Oishi Banerjee Hong-Yu Zhou Subathra Adithan Stephen Kwak Kay Wu Pranav Rajpurkar

Published: Aug. 14, 2024. Version: 1.0.0


When using this resource, please cite: (show more options)
Banerjee, O., Zhou, H., Adithan, S., Kwak, S., Wu, K., & Rajpurkar, P. (2024). ReXPref-Prior: A MIMIC-CXR Preference Dataset for Reducing Hallucinated Prior Exams in Radiology Report Generation (version 1.0.0). PhysioNet. https://doi.org/10.13026/t13x-4r94.

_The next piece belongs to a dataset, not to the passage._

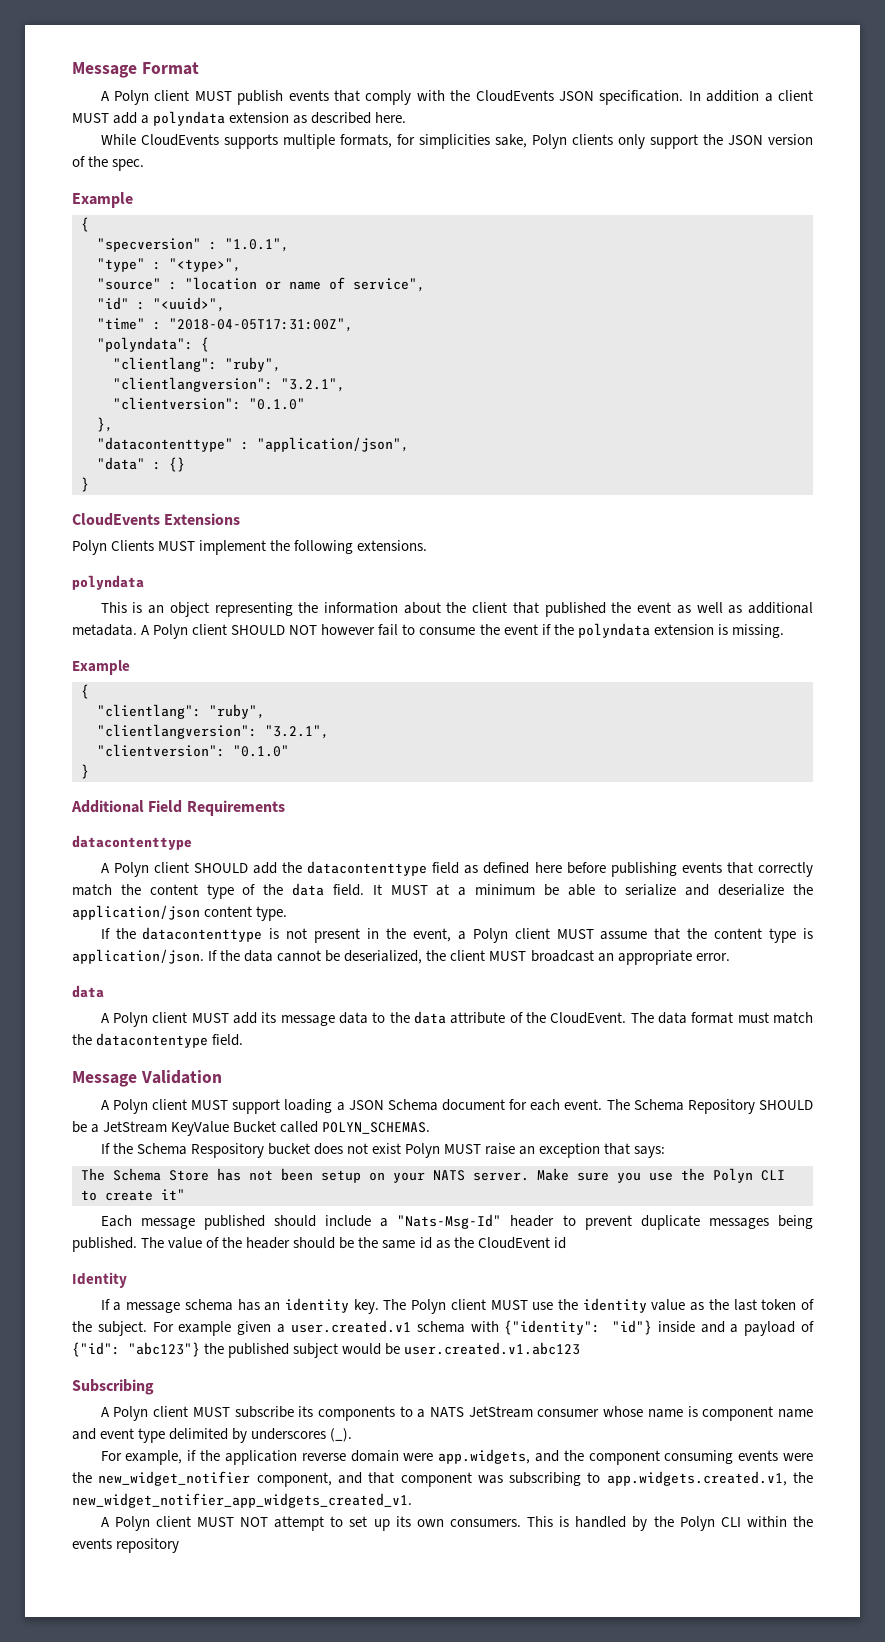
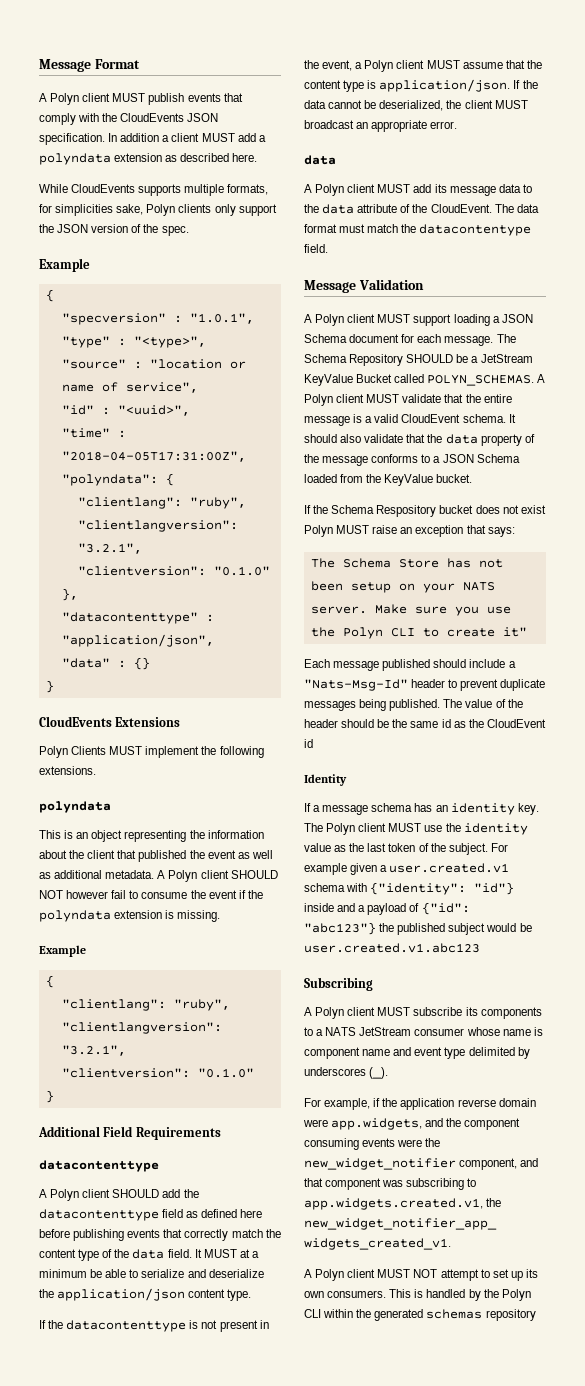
[564,1099,603,1110] event. -> [444,336,494,346] message.
(431, 1128) none -> [537,374,546,383] [304,394,512,406] [304,414,516,426] [304,434,535,446] [304,454,520,466] [304,474,473,486] A Polyn client MUST validate that the entire message is a valid CloudEvent schema. It should also validate that the data property of the message conforms to a JSON Schema loaded from the KeyValue bucket.
[72,1538,112,1549] events -> [374,1309,483,1321] generated schemas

Additionally, please cite the original publication:

Banerjee, O., Zhou, H.-Y., Adithan, S., Kwak, S., Wu, K., & Rajpurkar, P. (2024). Direct Preference Optimization for Suppressing Hallucinated Prior Exams in Radiology Report Generation. In arXiv [cs.LG]. arXiv. http://arxiv.org/abs/2406.06496

Please include the standard citation for PhysioNet: (show more options)
Goldberger, A., Amaral, L., Glass, L., Hausdorff, J., Ivanov, P. C., Mark, R., ... & Stanley, H. E. (2000). PhysioBank, PhysioToolkit, and PhysioNet: Components of a new research resource for complex physiologic signals. Circulation [Online]. 101 (23), pp. e215–e220.

Abstract

Generative vision-language models have exciting potential implications for radiology report generation, but unfortunately such models are also known to produce hallucinations and other nonsensical statements. For example, radiology report generation models regularly hallucinate prior exams, making statements such as “The lungs are hyperinflated with emphysematous changes as seen on prior CT” despite not having access to any prior exam. To address this shortcoming, we propose ReXPref-Prior, an adapted version of MIMIC-CXR where GPT-4 has removed references to prior exams from both findings and impression sections of chest X-ray reports. We expect ReXPref-Prior will be useful for training models that hallucinate prior exams less frequently, through techniques such as direct preference optimization. Additionally, ReXPref-Prior’s validation and test sets can be used as a new benchmark for evaluating report generation models.


Background

Generative vision-language models (VLMs) have exciting potential implications for radiology report generation, but unfortunately VLMs are also known to produce hallucinations and other nonsensical statements that reduce their utility. For example, radiology report generation models regularly hallucinate prior exams, making statements such as “The lungs are hyperinflated with emphysematous changes as seen on prior CT” or “There has been interval increase in right-sided opacity [i.e. compared to a previous image],” despite not having access to any prior exam [1,2,3,4]. In clinical practice, these hallucinations would force clinicians to spend extra effort checking and editing these references; if left uncorrected, these hallucinations could mislead readers about a patient’s progress, with the potential for harm.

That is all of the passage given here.